─── EXERCISE MATERIAL

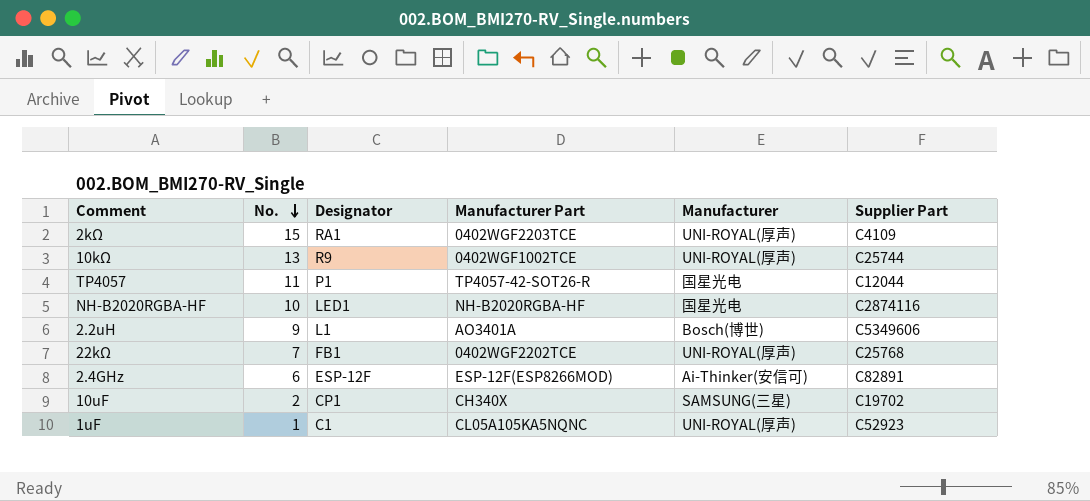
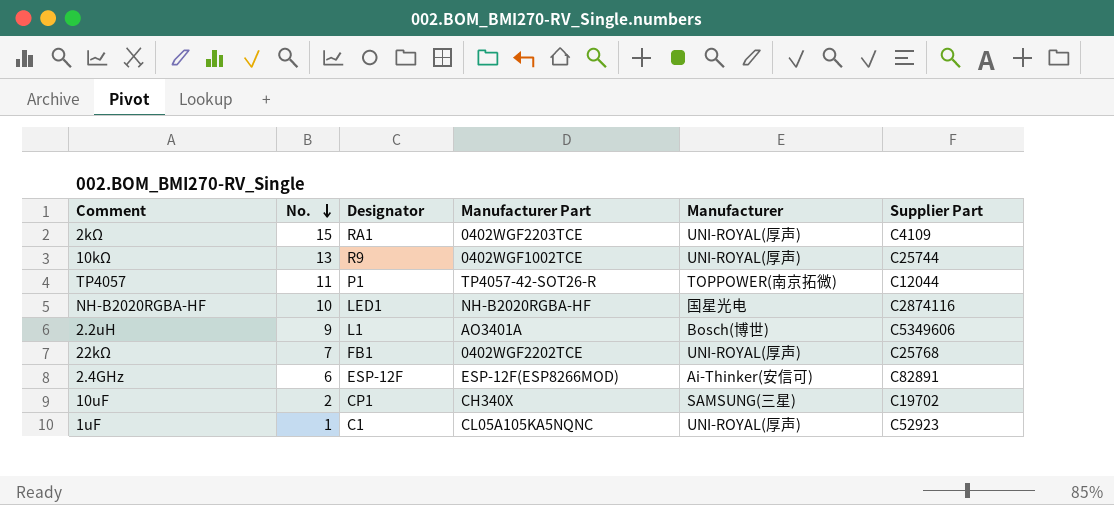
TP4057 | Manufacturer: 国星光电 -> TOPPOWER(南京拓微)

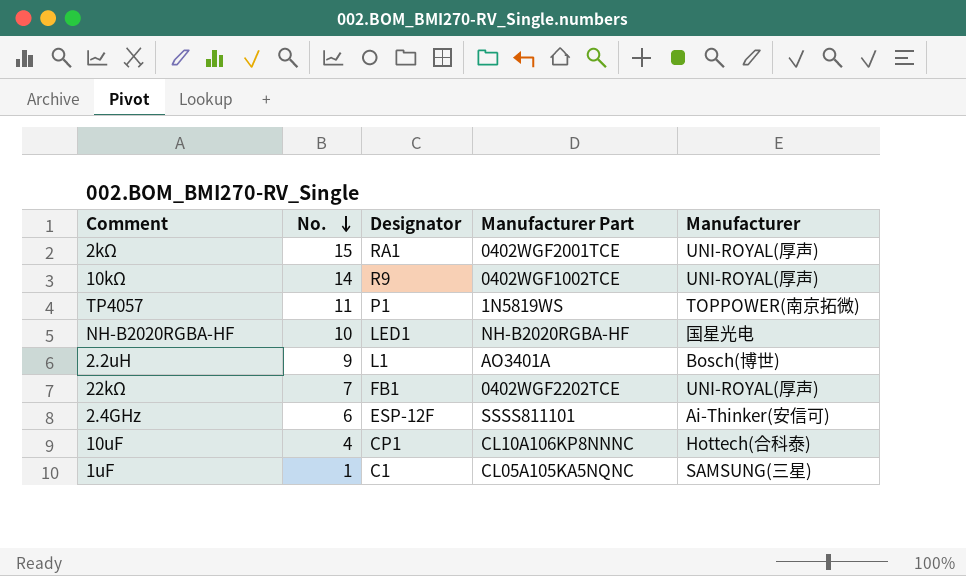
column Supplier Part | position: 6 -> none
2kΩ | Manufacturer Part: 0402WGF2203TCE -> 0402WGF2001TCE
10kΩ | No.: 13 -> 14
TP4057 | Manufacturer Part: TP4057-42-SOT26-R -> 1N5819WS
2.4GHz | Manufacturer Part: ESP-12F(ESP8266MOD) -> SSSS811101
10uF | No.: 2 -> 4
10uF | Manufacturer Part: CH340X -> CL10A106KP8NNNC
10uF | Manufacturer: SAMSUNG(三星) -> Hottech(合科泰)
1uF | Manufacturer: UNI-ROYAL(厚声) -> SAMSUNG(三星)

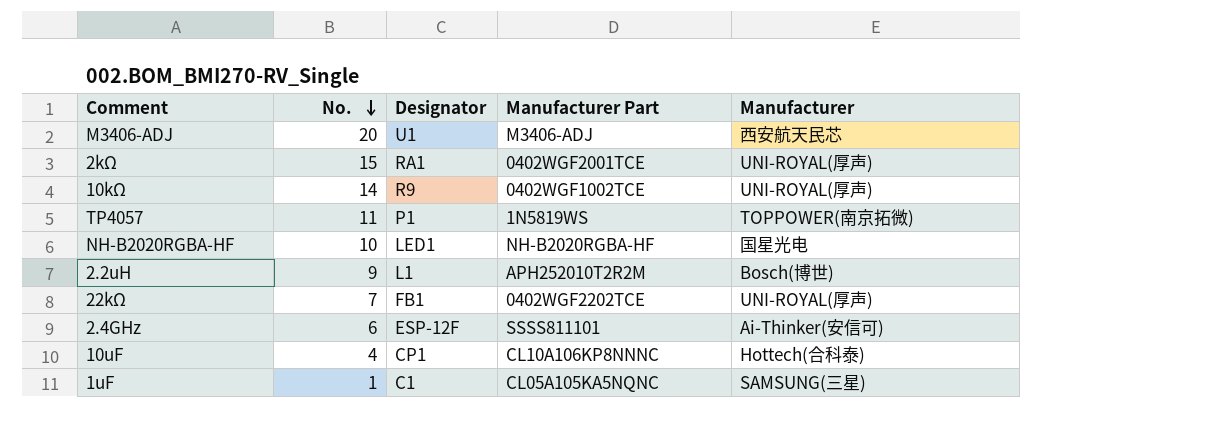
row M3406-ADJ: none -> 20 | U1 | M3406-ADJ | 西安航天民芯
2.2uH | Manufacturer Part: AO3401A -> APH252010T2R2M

──────

• _TASK INSTRUCTIONS_
Copy all of the listing word for word, minus the images.

• _RESULT_
TP4057 | Manufacturer: 国星光电 -> TOPPOWER(南京拓微)

column Supplier Part | position: 6 -> none
2kΩ | Manufacturer Part: 0402WGF2203TCE -> 0402WGF2001TCE
10kΩ | No.: 13 -> 14
TP4057 | Manufacturer Part: TP4057-42-SOT26-R -> 1N5819WS
2.4GHz | Manufacturer Part: ESP-12F(ESP8266MOD) -> SSSS811101
10uF | No.: 2 -> 4
10uF | Manufacturer Part: CH340X -> CL10A106KP8NNNC
10uF | Manufacturer: SAMSUNG(三星) -> Hottech(合科泰)
1uF | Manufacturer: UNI-ROYAL(厚声) -> SAMSUNG(三星)

row M3406-ADJ: none -> 20 | U1 | M3406-ADJ | 西安航天民芯
2.2uH | Manufacturer Part: AO3401A -> APH252010T2R2M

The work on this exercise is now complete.